* [INSTRUCTIONS TO FOLLOW]
Every entry is to be returned exactly as it stands; the pictures are to be dropped.
########################################
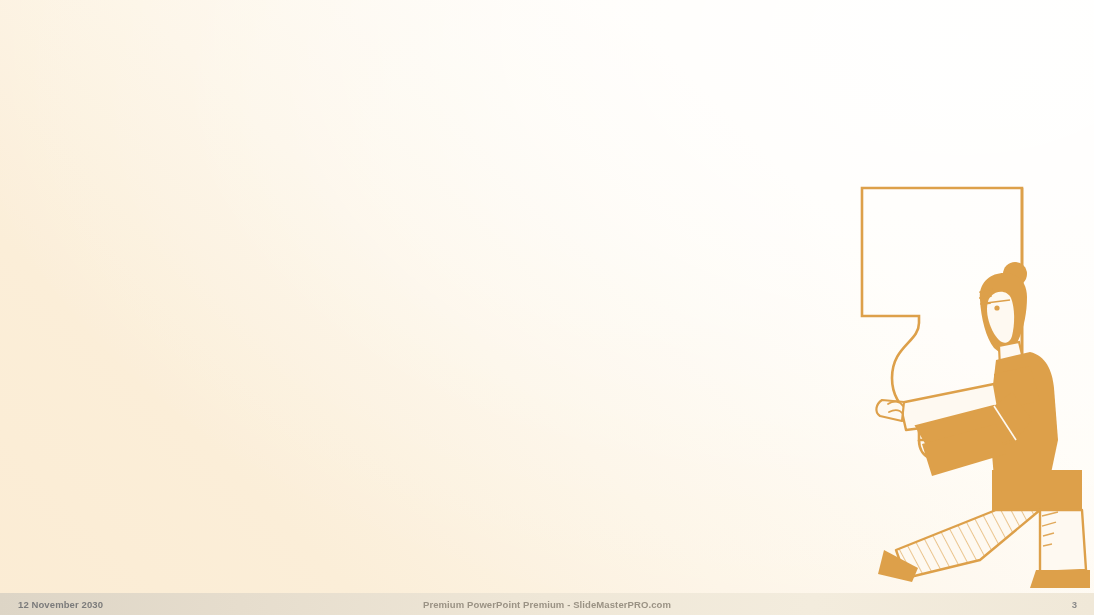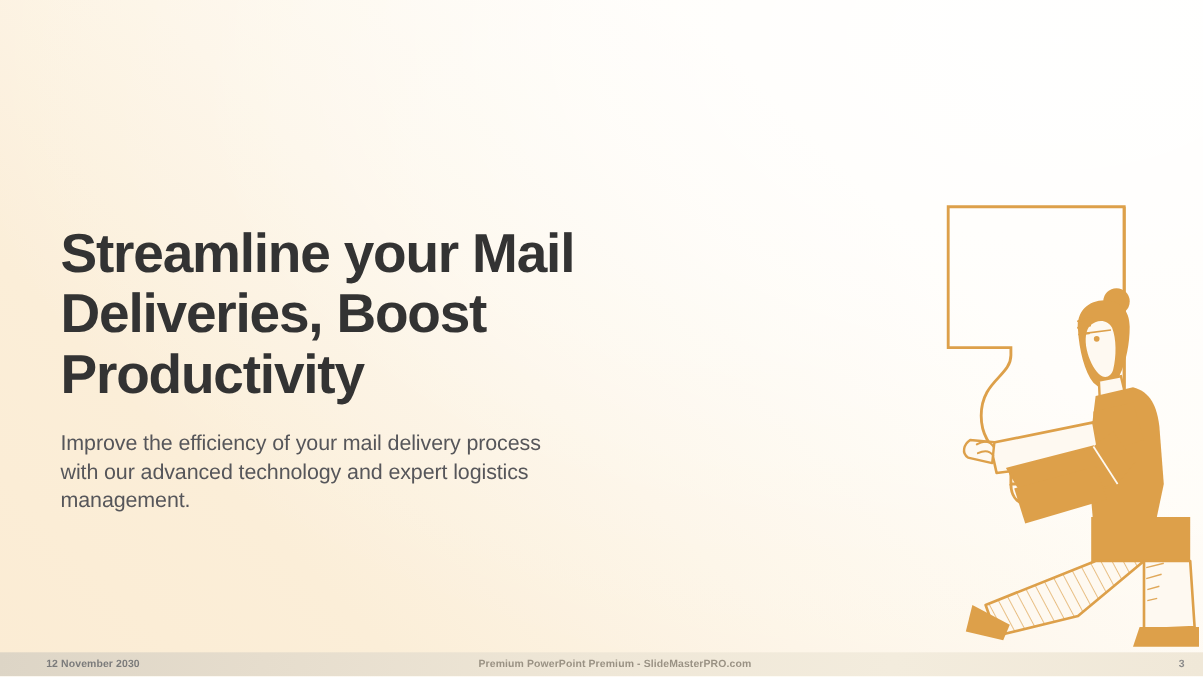"Streamline your Mail" div.content { html: <div> <h1>Streamline your Mail Deliveries, Boost Productivity</h1> <p>Improve the efficiency of your mail delivery process with our advanced technology and expert logistics management.</p> </div> -> none }
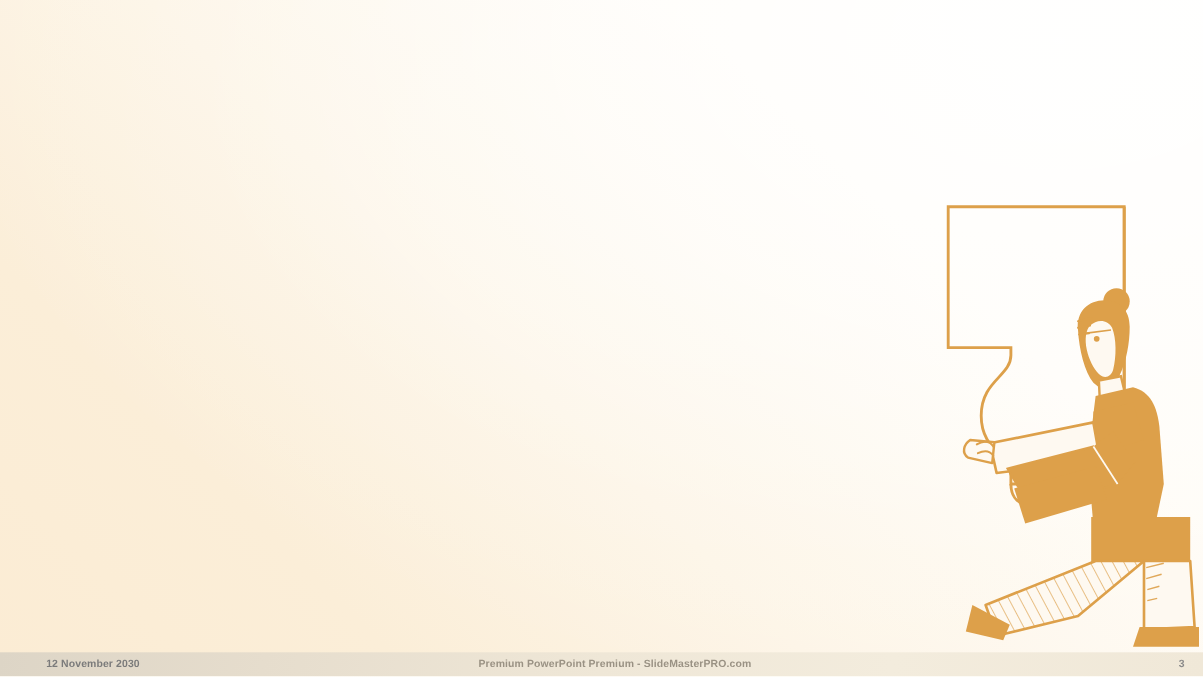"12 November 2030" .footer { padding-left: 24px -> none }
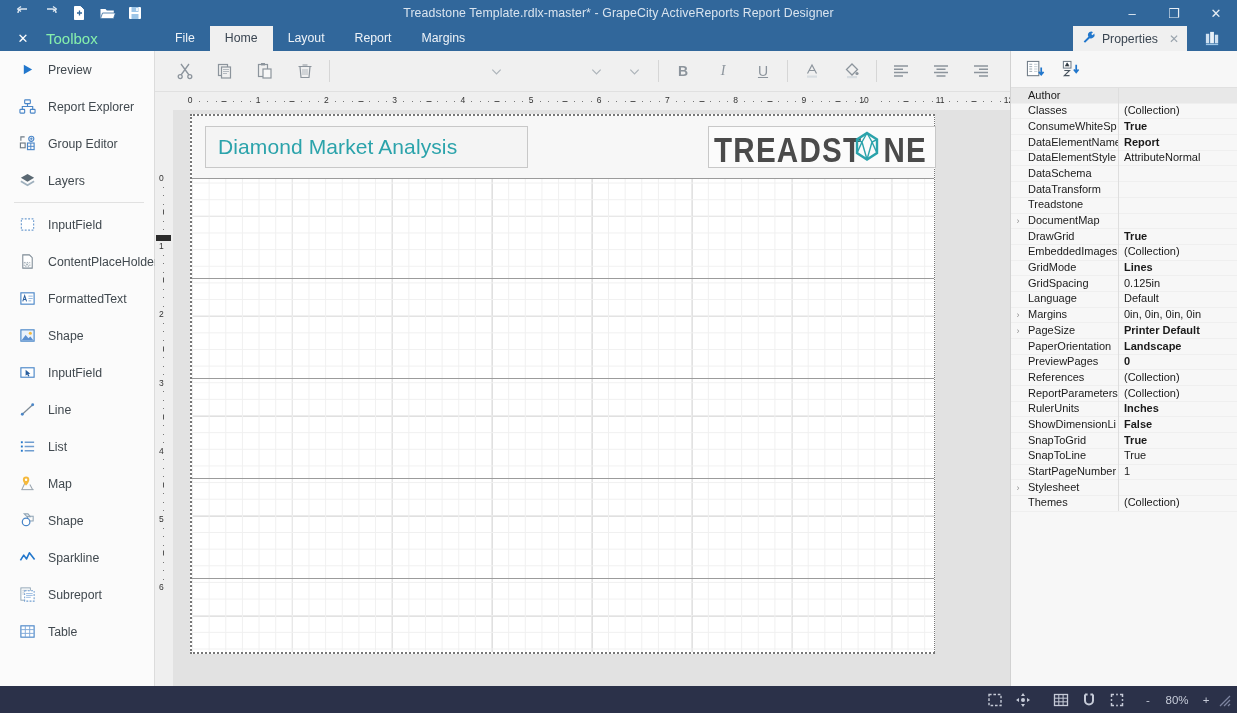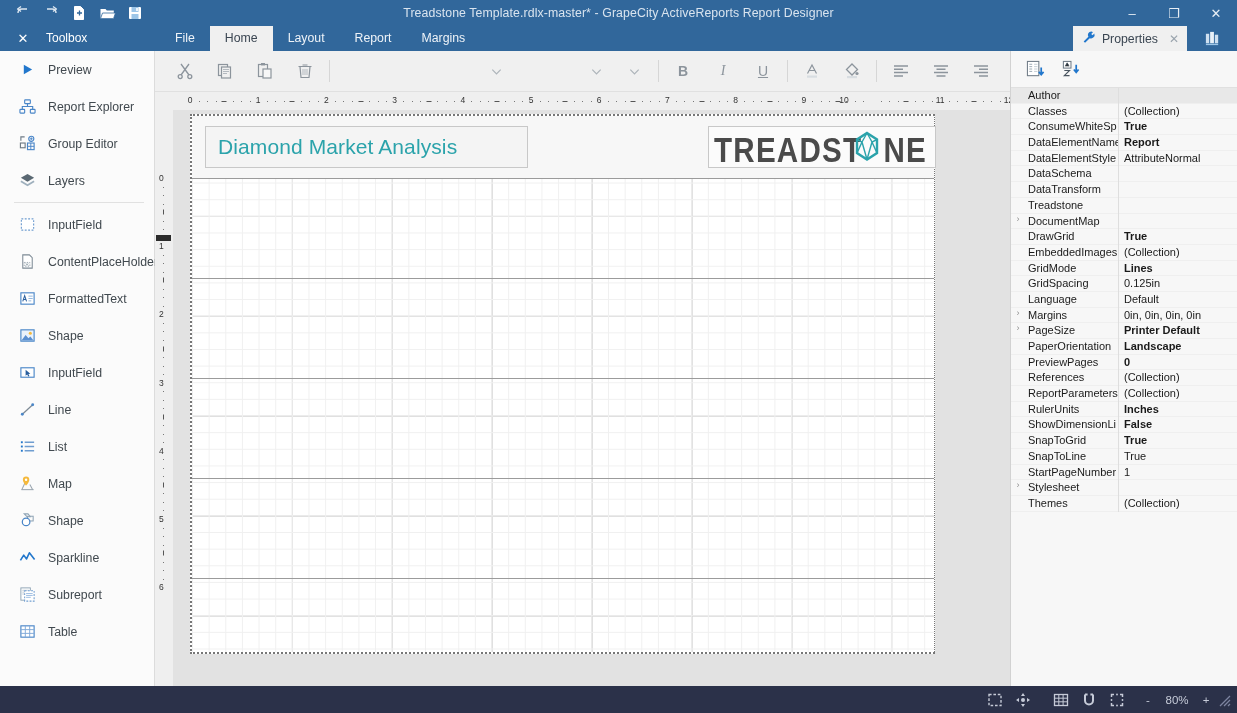"Toolbox" .toolbox-lbl { color: #ffffff -> #86efac; font-size: 12px -> 15px }
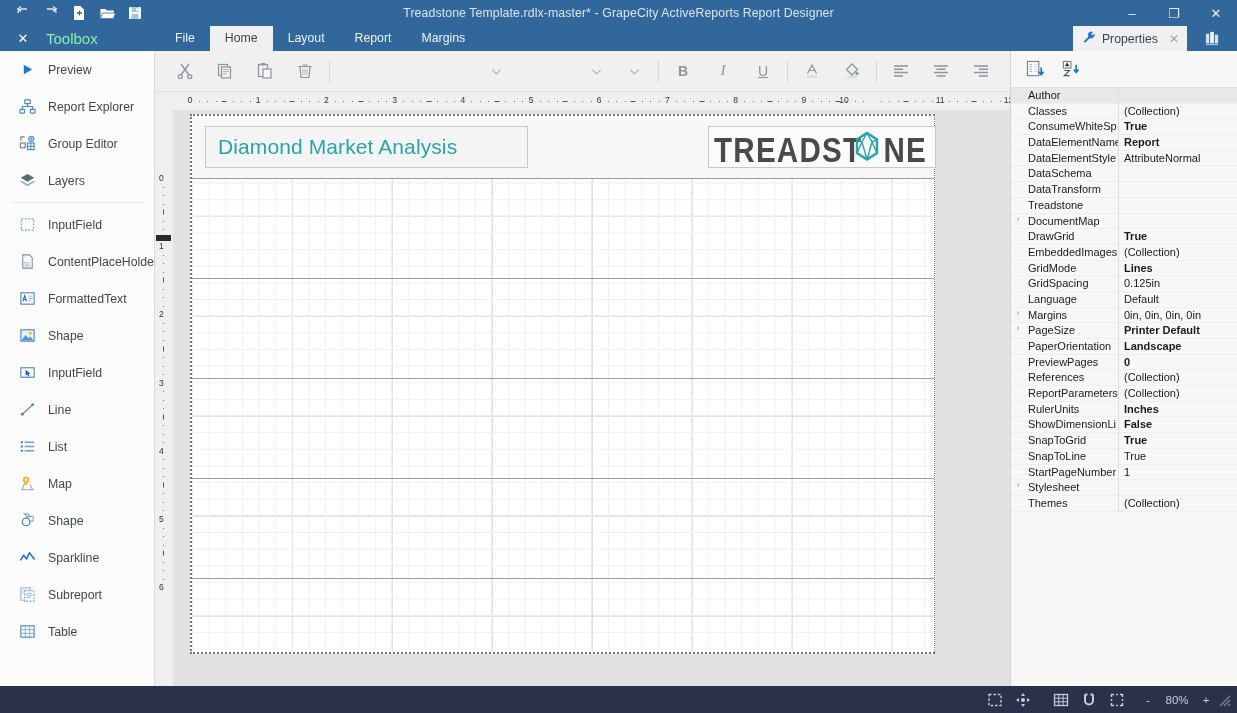"10" div.tick { left: 689px -> 709px }
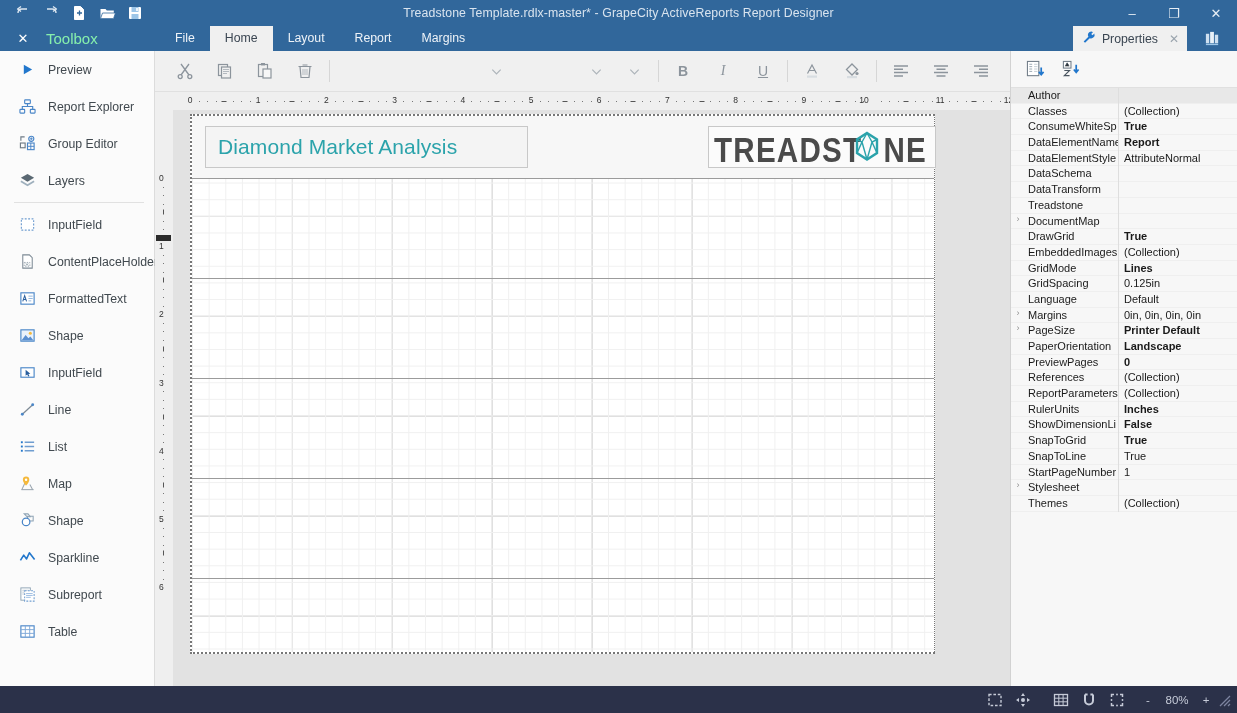"Author" .prow { align-items: flex-start -> center }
########################################
* [RESULT BELOW]
"Streamline your Mail" div.content { html: <div> <h1>Streamline your Mail Deliveries, Boost Productivity</h1> <p>Improve the efficiency of your mail delivery process with our advanced technology and expert logistics management.</p> </div> -> none }
"12 November 2030" .footer { padding-left: 24px -> none }
"Toolbox" .toolbox-lbl { color: #ffffff -> #86efac; font-size: 12px -> 15px }
"10" div.tick { left: 689px -> 709px }
"Author" .prow { align-items: flex-start -> center }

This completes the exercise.